ESTRO 2021 Abstract Book

S679

ESTRO 2021

PD-0844 Sarcopenia evolution in stage III lung cancer treated with photon or proton chemo-radiotherapy A. Angrisani 1,2 , D. Hattu 2 , L. Hendriks 3 , S. Peeters 2 , B. Reymen 2 , J. Van Loon 2 , K. Verhoeven 2 , L. In ‘t Ven 2 , J. Dhont 2 , D. De Ruysscher 2 1 University "L. Vanvitelli", Precision medicine - Radiation Oncology , Naples, Italy; 2 Maastro clinic, GROW School for Oncology, Maastricht University Medical Centre+, Department of Radiation Oncology, Maastricht, The Netherlands; 3 Maastricht University Medical Centre, GROW School for Oncology and Developmental Biology, Department of Respiratory Medicine, Maastricht, The Netherlands Purpose or Objective Sarcopenia at diagnosis or early during chemo-radiotherapy (CRT) is related to poor outcomes in lung cancer patients (Sanders 2016, Burtin 2020). Strategies to decrease sarcopenia are therefore needed. We hypothesized that stage III lung cancer patients treated with proton therapy (PT) would have less early-onset (i.e. during radiotherapy) sarcopenia compared to photon treatment (IMRT/VMAT). Materials and Methods Forty-two photon and Thirty-four proton patients with stage III lung cancer, treated with chemo-radiotherapy (platinum doublet and a total dose of 60 Gy) with curative intent between 2019 and 2020 were included. The two groups did not have baseline differences (WHO performance status 0-1, Age, co-morbidities). The pectoral muscle volume, previously shown to be a reliable measure of sarcopenia, was evaluated with planning CTs, daily CBCT, or re-planning CT scans. The pectoral muscles were delineated for each patient on both images, at the beginning and at the end of radiotherapy.
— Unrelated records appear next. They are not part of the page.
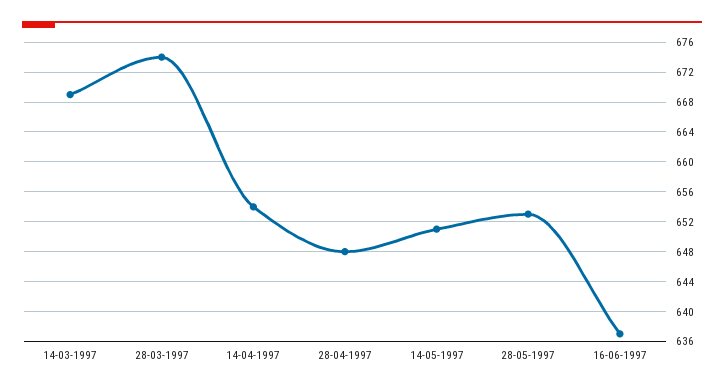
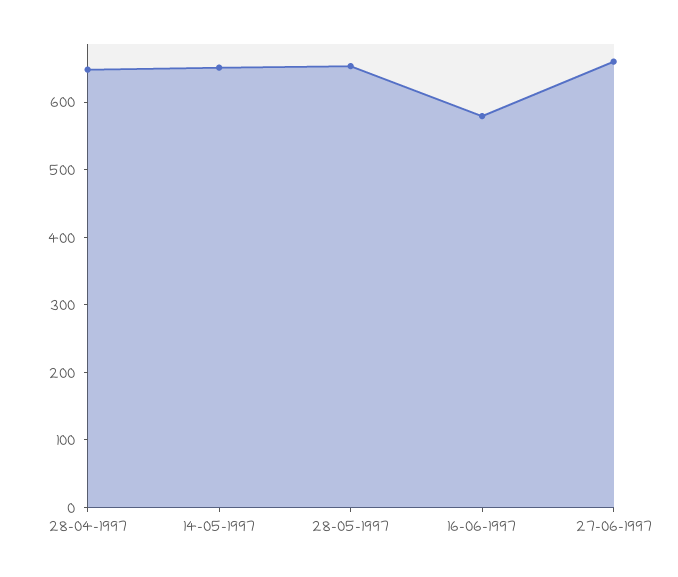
14-03-1997: 669 -> none
28-03-1997: 674 -> none
14-04-1997: 654 -> none
16-06-1997: 637 -> 580
27-06-1997: none -> 660

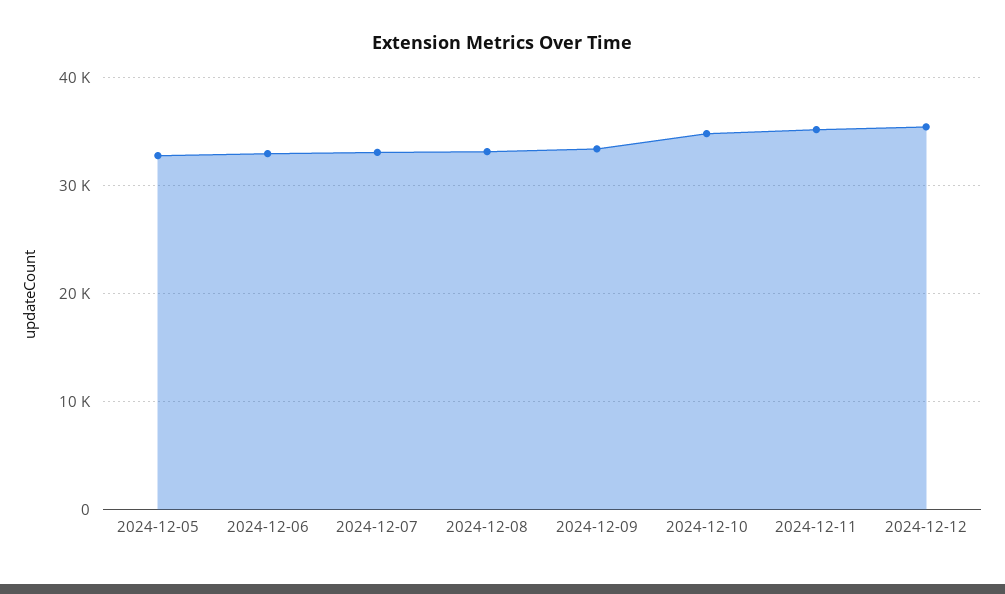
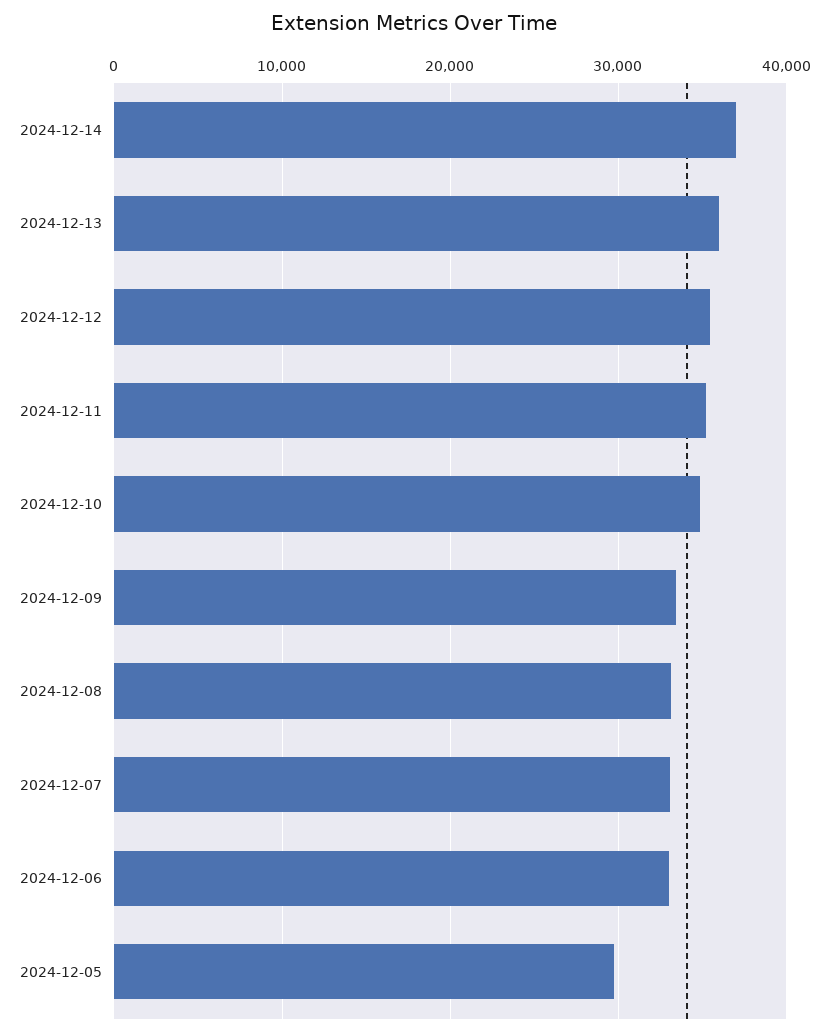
2024-12-05: 33000 -> 30000
2024-12-14: none -> 37000
2024-12-13: none -> 36000

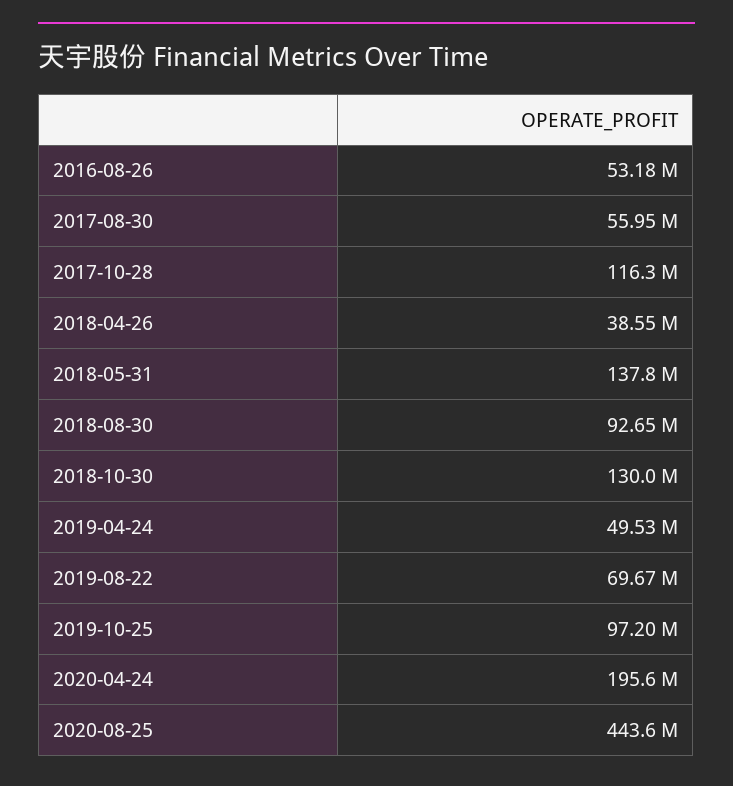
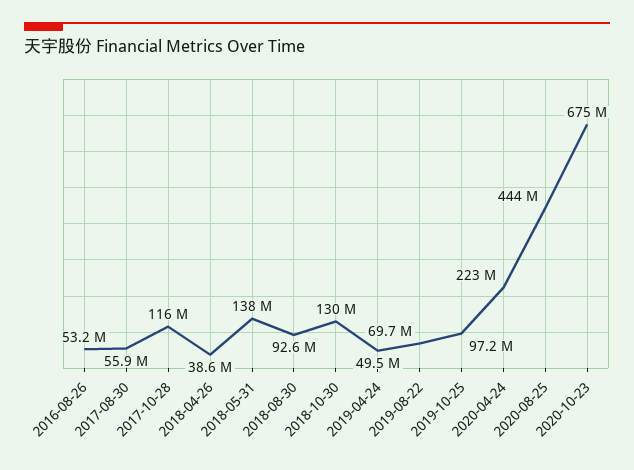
2020-04-24: 195600000 -> 223000000
2020-10-23: none -> 675000000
We compared the differences in the pectoral muscle volume changes (ΔPM) between the beginning and the end of radiotherapy (median time, 32 days) between IMRT/VMAT and PT treated patients. Results Out of 76 patients with a median age of 69 years, 5 were excluded because of inadequate image quality. Overall, a decrease in the pectoral muscle volume was observed in both groups (Overall ΔPM= -0,9 cm3). The mean ΔPM values were Δ= -1,1 and Δ= -0,7, in IMRT/VMAT and PT patients, respectively (p= 0,11). However, a higher proportion of PT-treated patients (9/34, 26.5 %) had an increase in PM>1cc compared to IMRT/VMAT (6/42, 14.2 %) (p=0.05). The ΔPM did not correlate with the GTV, the mean dose to the PM, tumor histology, and the gender.

Conclusion These early results may suggest that PT could have a beneficial effect on preventing the development of sarcopenia in stage III lung cancer patients treated with chemo-radiotherapy. Further and wider studies are needed to substantiate these findings.